Look through the data below and, wherever a line carries the word "também", please copy that line.
--------------------
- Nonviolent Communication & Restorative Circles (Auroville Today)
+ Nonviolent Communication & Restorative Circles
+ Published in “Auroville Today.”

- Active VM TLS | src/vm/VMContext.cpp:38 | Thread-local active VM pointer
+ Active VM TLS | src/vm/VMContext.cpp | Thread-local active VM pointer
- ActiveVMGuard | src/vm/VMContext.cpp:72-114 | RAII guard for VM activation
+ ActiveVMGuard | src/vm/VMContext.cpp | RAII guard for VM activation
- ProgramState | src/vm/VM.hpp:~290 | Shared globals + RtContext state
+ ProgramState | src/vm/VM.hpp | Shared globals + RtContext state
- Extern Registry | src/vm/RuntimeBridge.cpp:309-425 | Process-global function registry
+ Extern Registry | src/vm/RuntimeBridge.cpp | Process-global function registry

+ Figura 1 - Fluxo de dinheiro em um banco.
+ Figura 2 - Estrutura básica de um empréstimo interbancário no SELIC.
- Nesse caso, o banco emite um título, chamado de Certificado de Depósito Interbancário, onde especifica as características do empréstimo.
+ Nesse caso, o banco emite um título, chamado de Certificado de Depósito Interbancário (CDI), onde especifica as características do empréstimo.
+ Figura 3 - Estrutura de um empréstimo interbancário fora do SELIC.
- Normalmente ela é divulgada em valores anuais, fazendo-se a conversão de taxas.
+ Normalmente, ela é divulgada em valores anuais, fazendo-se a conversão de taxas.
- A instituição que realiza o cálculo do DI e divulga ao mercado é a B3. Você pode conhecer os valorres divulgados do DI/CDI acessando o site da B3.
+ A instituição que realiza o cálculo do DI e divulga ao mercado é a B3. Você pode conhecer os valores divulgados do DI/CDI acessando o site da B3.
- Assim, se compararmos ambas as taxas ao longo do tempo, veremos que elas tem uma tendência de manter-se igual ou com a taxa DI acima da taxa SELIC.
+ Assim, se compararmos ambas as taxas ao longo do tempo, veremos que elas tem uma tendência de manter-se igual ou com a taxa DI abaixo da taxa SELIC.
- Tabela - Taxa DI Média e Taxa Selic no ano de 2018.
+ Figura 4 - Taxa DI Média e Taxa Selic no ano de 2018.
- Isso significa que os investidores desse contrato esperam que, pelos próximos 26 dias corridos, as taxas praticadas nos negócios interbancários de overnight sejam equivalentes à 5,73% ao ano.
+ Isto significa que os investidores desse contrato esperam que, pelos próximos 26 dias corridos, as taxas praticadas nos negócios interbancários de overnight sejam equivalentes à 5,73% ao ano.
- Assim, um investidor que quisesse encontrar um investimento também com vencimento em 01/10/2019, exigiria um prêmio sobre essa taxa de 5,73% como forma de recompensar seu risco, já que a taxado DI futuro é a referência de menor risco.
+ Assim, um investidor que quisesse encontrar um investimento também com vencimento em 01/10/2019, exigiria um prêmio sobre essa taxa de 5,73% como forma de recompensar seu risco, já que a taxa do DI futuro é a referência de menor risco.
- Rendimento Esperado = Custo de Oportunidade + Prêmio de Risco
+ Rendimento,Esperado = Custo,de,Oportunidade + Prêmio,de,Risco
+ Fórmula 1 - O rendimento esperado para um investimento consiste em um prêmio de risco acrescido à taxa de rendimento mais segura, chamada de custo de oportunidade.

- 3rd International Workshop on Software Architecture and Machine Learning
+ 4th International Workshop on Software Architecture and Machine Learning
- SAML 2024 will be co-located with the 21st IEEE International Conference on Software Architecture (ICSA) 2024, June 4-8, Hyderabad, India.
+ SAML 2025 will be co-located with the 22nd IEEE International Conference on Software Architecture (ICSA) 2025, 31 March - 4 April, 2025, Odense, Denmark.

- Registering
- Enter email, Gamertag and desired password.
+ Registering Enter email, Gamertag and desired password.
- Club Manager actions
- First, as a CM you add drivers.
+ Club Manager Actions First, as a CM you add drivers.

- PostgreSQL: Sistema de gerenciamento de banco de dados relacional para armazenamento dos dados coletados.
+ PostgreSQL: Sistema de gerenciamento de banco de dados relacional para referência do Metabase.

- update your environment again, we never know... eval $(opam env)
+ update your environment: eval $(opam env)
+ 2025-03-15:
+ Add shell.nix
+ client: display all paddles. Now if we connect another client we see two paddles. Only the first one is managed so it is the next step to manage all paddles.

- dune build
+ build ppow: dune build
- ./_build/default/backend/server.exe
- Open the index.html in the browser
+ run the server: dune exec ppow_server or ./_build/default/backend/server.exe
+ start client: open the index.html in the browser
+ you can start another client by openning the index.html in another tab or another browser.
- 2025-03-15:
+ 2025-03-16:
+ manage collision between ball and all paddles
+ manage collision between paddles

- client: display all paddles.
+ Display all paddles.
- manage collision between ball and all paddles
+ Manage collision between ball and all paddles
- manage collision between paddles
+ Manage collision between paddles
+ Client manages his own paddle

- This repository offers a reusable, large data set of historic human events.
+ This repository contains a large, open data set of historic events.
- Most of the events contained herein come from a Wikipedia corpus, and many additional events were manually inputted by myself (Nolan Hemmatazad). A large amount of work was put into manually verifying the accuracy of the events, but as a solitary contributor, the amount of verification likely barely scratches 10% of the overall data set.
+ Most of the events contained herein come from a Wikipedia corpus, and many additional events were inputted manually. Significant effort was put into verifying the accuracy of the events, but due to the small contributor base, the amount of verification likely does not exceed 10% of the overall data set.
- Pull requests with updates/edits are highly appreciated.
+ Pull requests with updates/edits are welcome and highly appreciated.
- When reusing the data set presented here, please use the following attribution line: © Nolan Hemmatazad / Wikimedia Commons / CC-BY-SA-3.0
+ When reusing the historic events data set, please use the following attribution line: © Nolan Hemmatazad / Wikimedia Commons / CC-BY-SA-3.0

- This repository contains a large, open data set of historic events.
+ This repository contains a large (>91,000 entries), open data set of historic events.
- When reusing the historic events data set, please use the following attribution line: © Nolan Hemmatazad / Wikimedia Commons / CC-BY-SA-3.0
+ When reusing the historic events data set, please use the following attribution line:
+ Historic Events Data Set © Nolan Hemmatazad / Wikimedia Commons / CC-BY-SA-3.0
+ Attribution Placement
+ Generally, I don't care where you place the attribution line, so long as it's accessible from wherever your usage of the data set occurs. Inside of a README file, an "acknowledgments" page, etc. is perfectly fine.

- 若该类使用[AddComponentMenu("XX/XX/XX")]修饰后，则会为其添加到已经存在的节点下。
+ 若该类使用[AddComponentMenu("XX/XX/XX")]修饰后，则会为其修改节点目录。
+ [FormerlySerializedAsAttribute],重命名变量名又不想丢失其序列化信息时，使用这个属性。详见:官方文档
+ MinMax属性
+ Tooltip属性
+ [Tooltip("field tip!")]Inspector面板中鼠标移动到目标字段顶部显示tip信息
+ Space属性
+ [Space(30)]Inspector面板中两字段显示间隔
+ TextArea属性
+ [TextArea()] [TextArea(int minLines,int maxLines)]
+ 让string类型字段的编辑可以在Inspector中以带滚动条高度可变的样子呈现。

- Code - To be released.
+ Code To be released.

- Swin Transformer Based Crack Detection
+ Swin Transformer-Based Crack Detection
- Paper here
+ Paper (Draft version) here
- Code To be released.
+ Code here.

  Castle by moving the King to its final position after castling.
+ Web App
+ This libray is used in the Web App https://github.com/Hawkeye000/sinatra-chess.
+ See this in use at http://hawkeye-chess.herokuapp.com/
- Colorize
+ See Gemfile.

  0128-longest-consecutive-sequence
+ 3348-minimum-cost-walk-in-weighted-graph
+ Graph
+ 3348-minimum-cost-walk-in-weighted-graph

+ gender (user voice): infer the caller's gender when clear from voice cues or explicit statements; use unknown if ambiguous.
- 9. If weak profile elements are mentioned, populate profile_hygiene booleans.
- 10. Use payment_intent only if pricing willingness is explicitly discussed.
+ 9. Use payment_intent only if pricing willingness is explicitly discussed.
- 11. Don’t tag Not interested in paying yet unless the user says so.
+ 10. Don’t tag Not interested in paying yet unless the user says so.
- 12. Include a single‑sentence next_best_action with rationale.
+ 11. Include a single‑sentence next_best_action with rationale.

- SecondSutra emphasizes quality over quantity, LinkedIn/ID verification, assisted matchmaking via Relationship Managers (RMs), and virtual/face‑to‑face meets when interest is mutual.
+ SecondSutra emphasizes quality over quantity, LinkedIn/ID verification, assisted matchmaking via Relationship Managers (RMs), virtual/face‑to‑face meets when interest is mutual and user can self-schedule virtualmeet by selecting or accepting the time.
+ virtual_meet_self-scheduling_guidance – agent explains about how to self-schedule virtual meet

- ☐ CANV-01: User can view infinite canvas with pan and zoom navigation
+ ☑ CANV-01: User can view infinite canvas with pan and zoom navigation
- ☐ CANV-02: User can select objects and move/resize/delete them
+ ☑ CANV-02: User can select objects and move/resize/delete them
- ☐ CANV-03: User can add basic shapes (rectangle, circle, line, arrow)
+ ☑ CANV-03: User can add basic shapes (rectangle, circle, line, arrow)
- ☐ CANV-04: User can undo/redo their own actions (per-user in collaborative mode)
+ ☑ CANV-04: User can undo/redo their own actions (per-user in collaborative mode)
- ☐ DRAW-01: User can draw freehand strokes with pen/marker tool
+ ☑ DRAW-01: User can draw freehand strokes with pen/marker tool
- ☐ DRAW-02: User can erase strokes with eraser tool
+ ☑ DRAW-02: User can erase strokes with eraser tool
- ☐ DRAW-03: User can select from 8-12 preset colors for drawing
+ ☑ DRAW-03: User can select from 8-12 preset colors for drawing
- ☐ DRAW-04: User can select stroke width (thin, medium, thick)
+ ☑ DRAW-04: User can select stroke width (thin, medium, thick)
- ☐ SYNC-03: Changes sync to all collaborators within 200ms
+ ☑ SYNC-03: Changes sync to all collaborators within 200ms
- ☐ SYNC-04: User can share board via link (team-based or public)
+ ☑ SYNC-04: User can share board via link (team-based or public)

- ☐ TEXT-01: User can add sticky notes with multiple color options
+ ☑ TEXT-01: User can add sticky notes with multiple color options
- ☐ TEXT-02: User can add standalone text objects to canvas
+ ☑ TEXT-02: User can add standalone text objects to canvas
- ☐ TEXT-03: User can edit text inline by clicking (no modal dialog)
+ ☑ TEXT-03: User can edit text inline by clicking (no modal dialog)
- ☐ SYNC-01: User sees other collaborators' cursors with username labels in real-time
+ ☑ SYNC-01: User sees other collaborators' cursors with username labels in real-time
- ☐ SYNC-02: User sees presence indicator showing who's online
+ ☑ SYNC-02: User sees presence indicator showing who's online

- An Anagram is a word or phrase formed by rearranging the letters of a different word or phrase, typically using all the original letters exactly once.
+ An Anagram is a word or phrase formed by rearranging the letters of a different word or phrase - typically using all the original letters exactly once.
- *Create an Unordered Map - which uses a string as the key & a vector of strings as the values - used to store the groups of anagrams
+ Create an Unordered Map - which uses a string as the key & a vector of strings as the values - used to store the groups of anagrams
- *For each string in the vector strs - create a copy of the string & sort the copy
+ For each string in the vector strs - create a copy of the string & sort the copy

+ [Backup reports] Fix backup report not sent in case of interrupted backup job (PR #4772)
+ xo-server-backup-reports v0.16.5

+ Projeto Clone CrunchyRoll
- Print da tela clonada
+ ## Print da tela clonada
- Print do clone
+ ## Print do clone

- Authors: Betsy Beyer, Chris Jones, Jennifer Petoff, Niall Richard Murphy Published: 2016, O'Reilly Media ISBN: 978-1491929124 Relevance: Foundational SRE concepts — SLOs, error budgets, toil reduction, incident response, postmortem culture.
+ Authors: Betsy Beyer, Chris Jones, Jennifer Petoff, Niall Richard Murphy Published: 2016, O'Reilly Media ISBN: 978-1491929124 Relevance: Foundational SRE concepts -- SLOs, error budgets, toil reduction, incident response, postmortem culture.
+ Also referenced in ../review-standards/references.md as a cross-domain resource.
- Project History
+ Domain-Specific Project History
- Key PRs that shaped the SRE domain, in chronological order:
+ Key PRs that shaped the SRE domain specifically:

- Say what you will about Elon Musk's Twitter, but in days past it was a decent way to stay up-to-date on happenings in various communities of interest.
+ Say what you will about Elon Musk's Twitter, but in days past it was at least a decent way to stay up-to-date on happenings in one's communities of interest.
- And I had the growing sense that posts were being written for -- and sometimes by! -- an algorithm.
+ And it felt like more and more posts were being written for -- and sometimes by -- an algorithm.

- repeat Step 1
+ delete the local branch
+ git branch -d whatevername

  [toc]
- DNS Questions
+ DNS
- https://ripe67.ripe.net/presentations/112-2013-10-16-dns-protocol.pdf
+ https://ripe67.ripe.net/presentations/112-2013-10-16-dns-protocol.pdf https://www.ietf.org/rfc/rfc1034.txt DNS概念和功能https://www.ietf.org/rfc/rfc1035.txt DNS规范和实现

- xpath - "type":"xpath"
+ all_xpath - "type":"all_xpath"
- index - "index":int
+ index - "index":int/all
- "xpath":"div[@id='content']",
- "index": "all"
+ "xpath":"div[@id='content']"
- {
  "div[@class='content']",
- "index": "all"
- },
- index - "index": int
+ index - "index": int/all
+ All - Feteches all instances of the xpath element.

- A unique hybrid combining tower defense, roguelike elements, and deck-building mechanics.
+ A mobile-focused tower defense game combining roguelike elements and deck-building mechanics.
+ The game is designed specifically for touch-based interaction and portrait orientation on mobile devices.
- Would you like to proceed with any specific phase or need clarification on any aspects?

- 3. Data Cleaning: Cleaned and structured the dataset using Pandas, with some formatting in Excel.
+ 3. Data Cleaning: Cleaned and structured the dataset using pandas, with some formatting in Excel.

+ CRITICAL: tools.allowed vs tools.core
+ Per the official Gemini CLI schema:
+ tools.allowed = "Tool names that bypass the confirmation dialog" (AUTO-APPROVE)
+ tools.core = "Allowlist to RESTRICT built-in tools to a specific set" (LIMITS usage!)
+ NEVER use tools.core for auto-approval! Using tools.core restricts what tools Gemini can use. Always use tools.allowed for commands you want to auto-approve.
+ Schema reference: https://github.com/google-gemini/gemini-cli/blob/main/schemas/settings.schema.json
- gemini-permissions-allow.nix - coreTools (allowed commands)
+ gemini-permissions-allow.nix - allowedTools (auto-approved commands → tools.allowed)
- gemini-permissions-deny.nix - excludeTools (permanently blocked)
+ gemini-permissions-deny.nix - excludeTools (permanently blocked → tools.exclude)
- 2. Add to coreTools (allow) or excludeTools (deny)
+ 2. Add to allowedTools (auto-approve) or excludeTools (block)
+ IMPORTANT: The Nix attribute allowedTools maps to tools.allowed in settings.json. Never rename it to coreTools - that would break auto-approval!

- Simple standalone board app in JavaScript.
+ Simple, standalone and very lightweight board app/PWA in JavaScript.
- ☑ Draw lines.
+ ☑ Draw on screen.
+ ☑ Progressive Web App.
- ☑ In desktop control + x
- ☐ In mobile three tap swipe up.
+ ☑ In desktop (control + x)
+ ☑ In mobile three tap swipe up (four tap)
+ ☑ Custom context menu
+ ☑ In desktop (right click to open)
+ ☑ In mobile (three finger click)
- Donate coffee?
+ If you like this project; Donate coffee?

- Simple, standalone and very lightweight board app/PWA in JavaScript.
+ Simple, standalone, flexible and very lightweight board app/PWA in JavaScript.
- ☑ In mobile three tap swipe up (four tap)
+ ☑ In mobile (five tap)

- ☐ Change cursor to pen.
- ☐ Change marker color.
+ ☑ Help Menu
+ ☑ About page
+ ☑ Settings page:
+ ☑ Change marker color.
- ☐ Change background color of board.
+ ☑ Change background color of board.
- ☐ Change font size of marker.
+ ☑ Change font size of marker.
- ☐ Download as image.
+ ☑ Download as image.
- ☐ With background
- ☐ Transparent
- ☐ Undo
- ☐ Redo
--------------------
> _Task response_
- Assim, um investidor que quisesse encontrar um investimento também com vencimento em 01/10/2019, exigiria um prêmio sobre essa taxa de 5,73% como forma de recompensar seu risco, já que a taxado DI futuro é a referência de menor risco.
+ Assim, um investidor que quisesse encontrar um investimento também com vencimento em 01/10/2019, exigiria um prêmio sobre essa taxa de 5,73% como forma de recompensar seu risco, já que a taxa do DI futuro é a referência de menor risco.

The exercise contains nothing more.